-------- DATA FOR THIS TASK --------
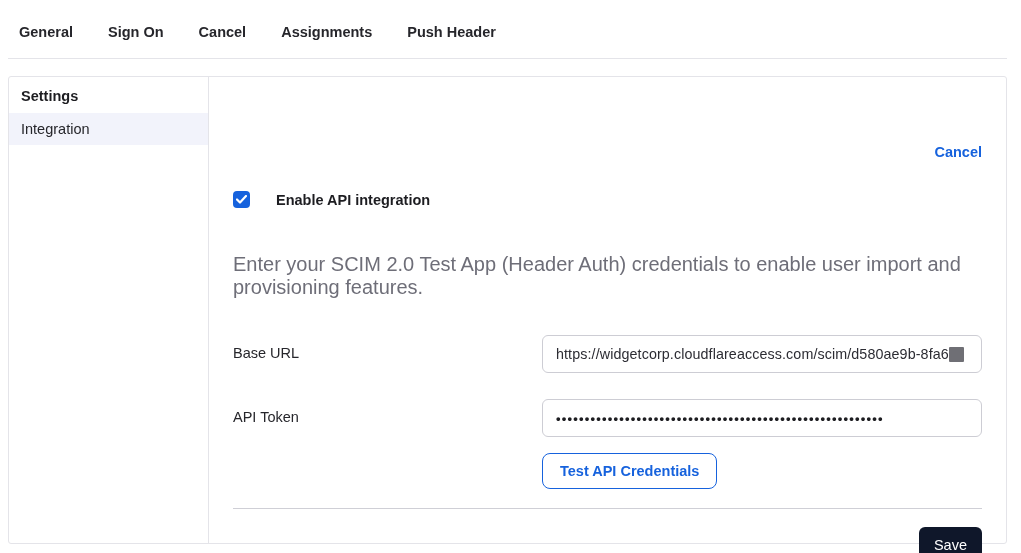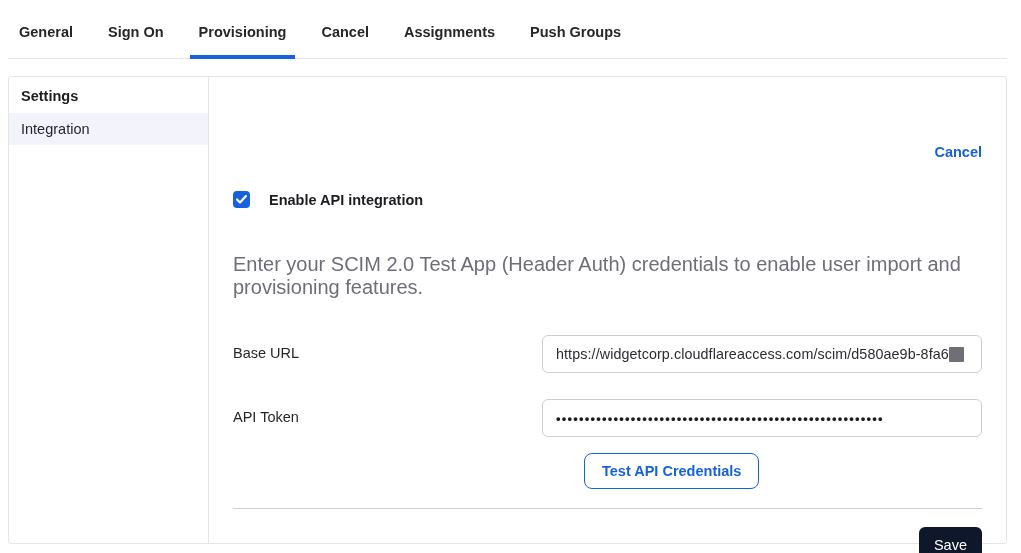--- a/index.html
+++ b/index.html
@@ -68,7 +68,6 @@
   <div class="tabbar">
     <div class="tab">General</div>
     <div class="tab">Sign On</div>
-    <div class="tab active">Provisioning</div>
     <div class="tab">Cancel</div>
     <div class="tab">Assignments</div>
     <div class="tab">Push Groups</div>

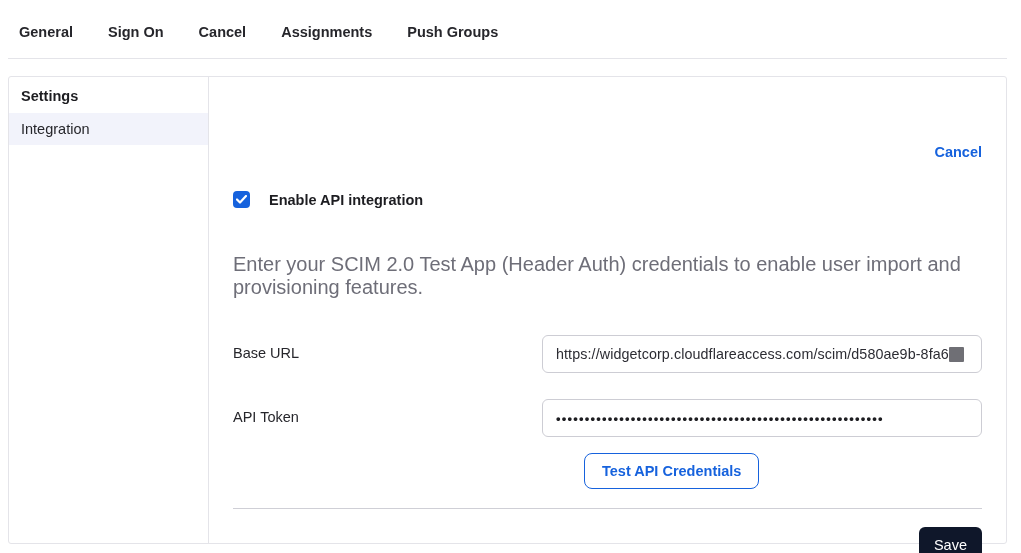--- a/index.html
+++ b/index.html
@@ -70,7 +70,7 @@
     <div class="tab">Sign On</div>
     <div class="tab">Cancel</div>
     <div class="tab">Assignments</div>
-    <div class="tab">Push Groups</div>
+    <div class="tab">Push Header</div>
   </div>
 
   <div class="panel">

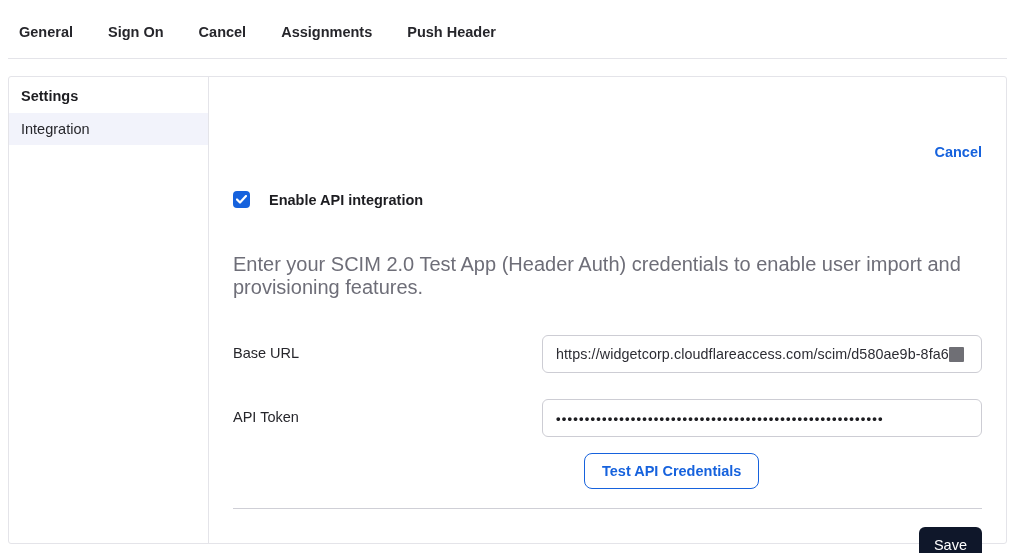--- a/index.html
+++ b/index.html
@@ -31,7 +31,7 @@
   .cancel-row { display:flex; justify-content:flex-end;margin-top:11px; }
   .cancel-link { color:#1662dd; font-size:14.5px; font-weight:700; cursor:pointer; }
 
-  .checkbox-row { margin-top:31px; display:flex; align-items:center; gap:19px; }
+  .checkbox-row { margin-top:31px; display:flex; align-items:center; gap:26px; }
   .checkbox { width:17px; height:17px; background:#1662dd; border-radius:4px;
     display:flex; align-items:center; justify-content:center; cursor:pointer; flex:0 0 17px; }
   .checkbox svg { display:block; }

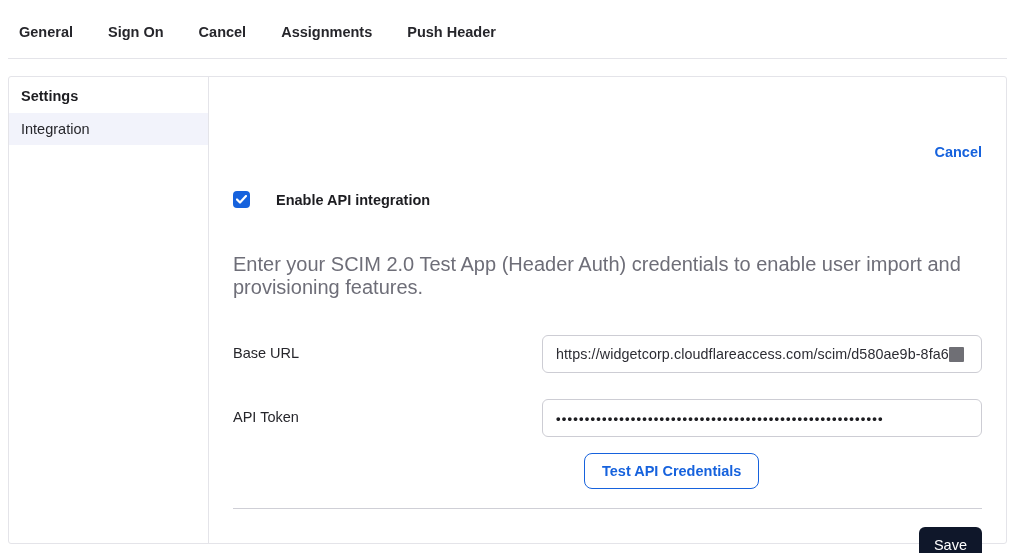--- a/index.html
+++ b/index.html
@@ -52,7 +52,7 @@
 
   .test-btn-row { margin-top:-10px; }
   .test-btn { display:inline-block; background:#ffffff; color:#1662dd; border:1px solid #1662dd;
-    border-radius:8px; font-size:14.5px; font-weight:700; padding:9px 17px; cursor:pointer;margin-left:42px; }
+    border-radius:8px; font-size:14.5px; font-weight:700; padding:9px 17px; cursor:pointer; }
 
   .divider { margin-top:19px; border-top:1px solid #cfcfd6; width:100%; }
--------
Please return every line of the records that contains the word "content".

   .cancel-row { display:flex; justify-content:flex-end;margin-top:11px; }
     display:flex; align-items:center; justify-content:center; cursor:pointer; flex:0 0 17px; }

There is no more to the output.